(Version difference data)

------------------------------------

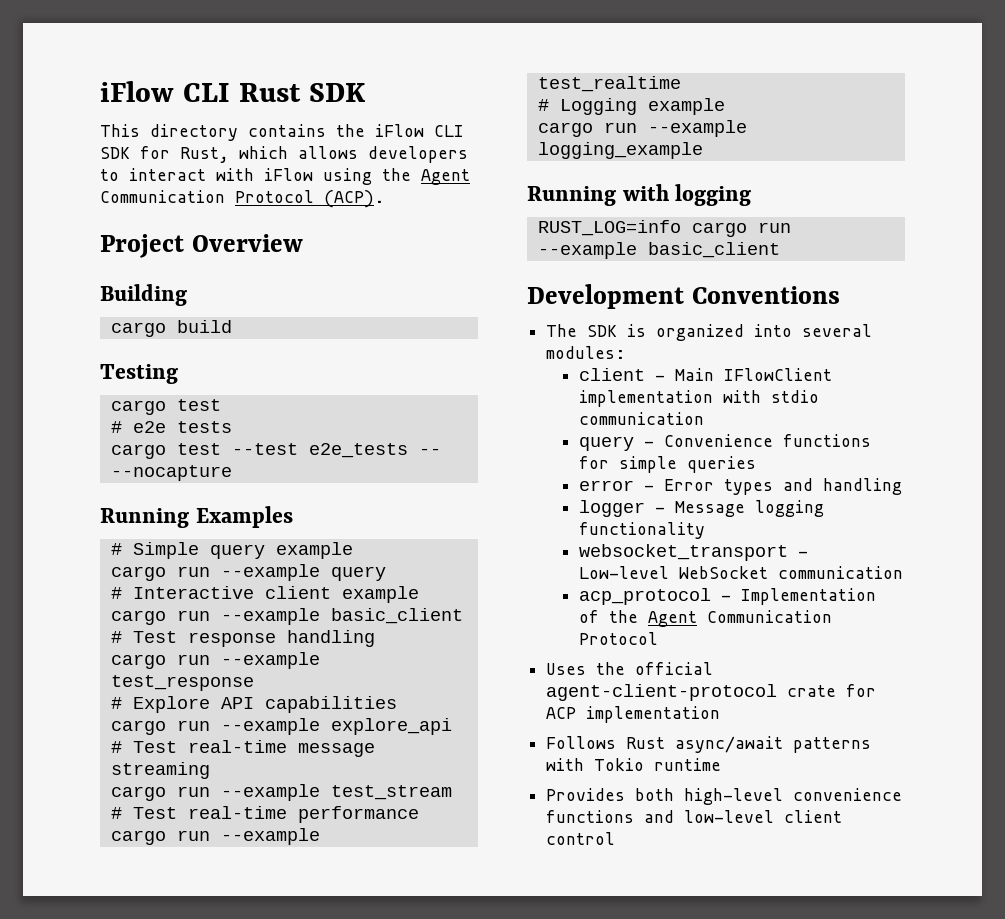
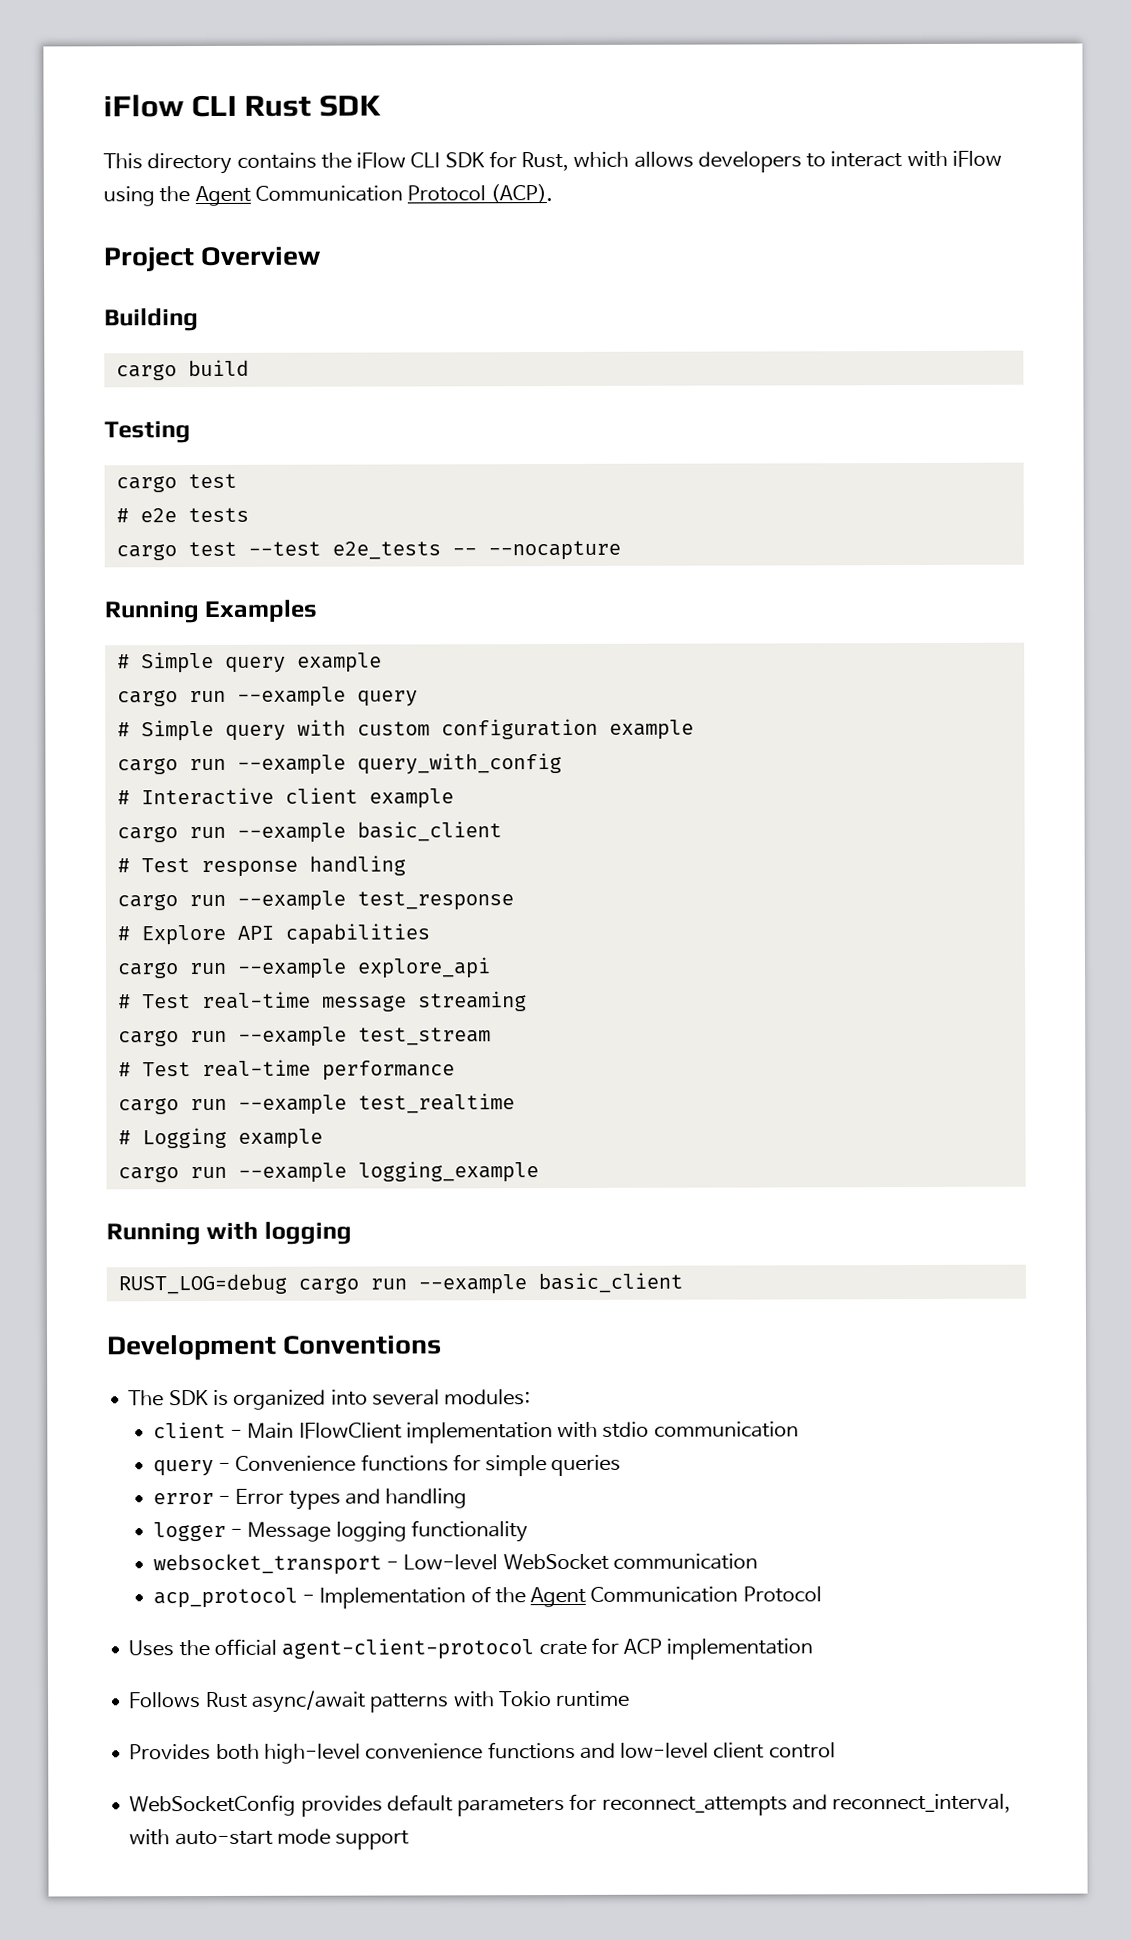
+ # Simple query with custom configuration example
+ cargo run --example query_with_config
- RUST_LOG=info cargo run --example basic_client
+ RUST_LOG=debug cargo run --example basic_client
+ WebSocketConfig provides default parameters for reconnect_attempts and reconnect_interval, with auto-start mode support

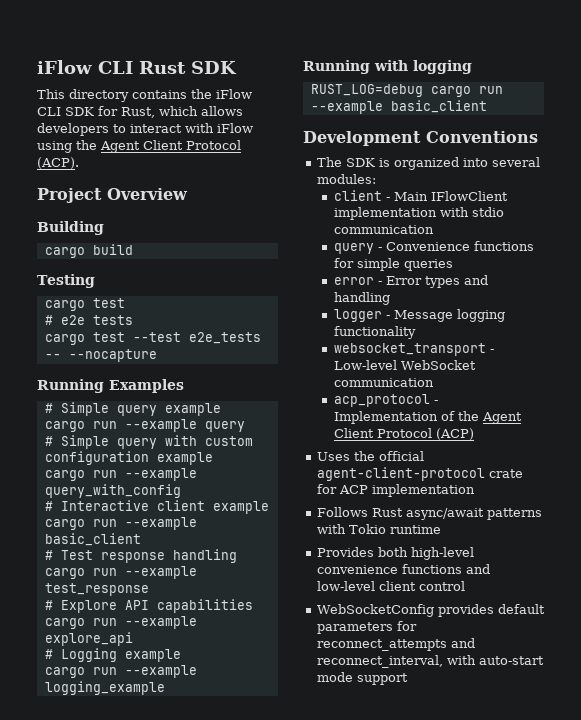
- This directory contains the iFlow CLI SDK for Rust, which allows developers to interact with iFlow using the Agent Communication Protocol (ACP).
+ This directory contains the iFlow CLI SDK for Rust, which allows developers to interact with iFlow using the Agent Client Protocol (ACP).
- # Test real-time message streaming
- cargo run --example test_stream
- # Test real-time performance
- cargo run --example test_realtime
- acp_protocol - Implementation of the Agent Communication Protocol
+ acp_protocol - Implementation of the Agent Client Protocol (ACP)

------------------------------------

▶ **What to work on**
Locate the word "allows" in the records above, and return each line that has it.

▶ **Written solution**
- This directory contains the iFlow CLI SDK for Rust, which allows developers to interact with iFlow using the Agent Communication Protocol (ACP).
+ This directory contains the iFlow CLI SDK for Rust, which allows developers to interact with iFlow using the Agent Client Protocol (ACP).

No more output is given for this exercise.